Chapter 7 to chapter 20 of the prophet Jeremiah takes place during the reign of King Jehoiakim (609-598) who reigned for eleven-years. Just 12 years after the death of King Jehoiakim the people of Judah will be taken into exile.

After the death of Josiah in 609 BC, his son Jehoahaz rules for three months before he is taken prisoner by Pharaoh Nico who defeated his father, Josiah in battle. Pharoah Nico now places his brother on the throne and changes his name to Jehoiakim. While his father, Josiah, brought about great reforms in the religious life of Judah, these reforms seem to have been dependent on his own personal actions and beliefs and did not seem to have penetrated the people’s spirit who continued with their idolatrous worship. The passage of today reflects the religious and moral state of Judah during the first five years of Jehoiakim’s eleven-year rule.

This message from Jeremiah can be dated to the year 609-608, immediately after Josiah’s death and during the political upheaval in Judah. Judah at this stage was a vassal of Egypt; its king is placed on the throne at the whim and fancy of the Pharaoh of Egypt and its people have gone back to idol worship. Yet there seems to be an apparent boast from the people, a false hope that has become part of their belief system; nothing could harm them as long as they had the temple (verse 4).

While they practiced little of the faith and professed no love for God, they had made the temple their ‘lucky charm,’ a talisman that they hung proudly around their necks as a nation.

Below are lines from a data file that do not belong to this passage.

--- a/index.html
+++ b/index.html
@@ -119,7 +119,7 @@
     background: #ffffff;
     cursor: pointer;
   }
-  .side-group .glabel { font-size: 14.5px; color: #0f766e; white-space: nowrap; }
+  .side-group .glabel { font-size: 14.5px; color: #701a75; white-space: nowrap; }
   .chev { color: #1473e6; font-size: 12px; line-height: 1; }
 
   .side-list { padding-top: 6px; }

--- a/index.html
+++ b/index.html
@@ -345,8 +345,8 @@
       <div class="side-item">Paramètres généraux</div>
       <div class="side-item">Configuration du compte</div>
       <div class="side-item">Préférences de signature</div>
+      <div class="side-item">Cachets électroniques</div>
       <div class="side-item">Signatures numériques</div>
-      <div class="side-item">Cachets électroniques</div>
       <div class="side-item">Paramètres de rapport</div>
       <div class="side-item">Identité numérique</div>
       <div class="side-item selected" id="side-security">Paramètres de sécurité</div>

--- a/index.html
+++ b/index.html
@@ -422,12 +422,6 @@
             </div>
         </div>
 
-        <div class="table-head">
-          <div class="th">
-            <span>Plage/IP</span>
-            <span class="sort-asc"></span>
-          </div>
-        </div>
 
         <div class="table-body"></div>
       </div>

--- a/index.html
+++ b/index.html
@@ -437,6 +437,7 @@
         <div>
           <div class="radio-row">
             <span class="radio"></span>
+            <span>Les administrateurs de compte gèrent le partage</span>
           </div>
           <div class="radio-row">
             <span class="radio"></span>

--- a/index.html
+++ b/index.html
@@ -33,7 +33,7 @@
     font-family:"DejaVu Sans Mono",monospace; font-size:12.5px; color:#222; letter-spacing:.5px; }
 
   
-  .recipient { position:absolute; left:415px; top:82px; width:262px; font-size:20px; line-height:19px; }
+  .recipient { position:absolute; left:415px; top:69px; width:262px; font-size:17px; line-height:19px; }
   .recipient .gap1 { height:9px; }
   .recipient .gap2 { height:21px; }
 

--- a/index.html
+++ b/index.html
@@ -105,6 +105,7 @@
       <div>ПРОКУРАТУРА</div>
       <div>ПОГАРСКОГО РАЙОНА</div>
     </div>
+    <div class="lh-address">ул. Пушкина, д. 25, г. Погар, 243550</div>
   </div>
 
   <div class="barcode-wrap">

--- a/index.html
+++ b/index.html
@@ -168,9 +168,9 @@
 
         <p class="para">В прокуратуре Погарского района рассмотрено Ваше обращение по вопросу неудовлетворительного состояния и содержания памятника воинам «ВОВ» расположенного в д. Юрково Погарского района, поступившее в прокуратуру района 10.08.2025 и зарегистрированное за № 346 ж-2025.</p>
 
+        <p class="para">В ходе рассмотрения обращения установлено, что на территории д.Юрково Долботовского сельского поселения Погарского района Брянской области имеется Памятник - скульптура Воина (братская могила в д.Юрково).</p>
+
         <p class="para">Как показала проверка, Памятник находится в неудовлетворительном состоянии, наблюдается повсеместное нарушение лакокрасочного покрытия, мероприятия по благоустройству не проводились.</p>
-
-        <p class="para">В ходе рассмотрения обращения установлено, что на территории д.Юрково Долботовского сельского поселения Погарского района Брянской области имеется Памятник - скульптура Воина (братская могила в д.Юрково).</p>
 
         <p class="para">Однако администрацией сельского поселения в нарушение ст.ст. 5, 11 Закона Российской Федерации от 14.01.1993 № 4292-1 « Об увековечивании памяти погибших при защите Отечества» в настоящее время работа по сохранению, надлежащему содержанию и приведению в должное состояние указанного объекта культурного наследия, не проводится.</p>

For Judah, if God is in his temple, then they were all safe. How wrong they were! In an ironic fashion, the promise of divine presence that was so important for Israel was turned on its head.

Where did this belief system of the temple’s permanent protection come from? Psalm 48 has the idea that God’s presence in the temple of Jerusalem is like a kind of protective shield over Jerusalem that makes her invincible (cf. also the temple liturgies in Psalms 15 and 24). Hence, Jeremiah warns against an uncritical claiming of the promise of God’s presence for one’s own sake. God is not a security blanket, nor can God be used like an amulet or magic wand to ward off danger. We can imagine how one or many of the false prophets of Jeremiah’s day might have twisted the Scriptures to “prove” that the temple could never be conquered as many false prophets and priests do today.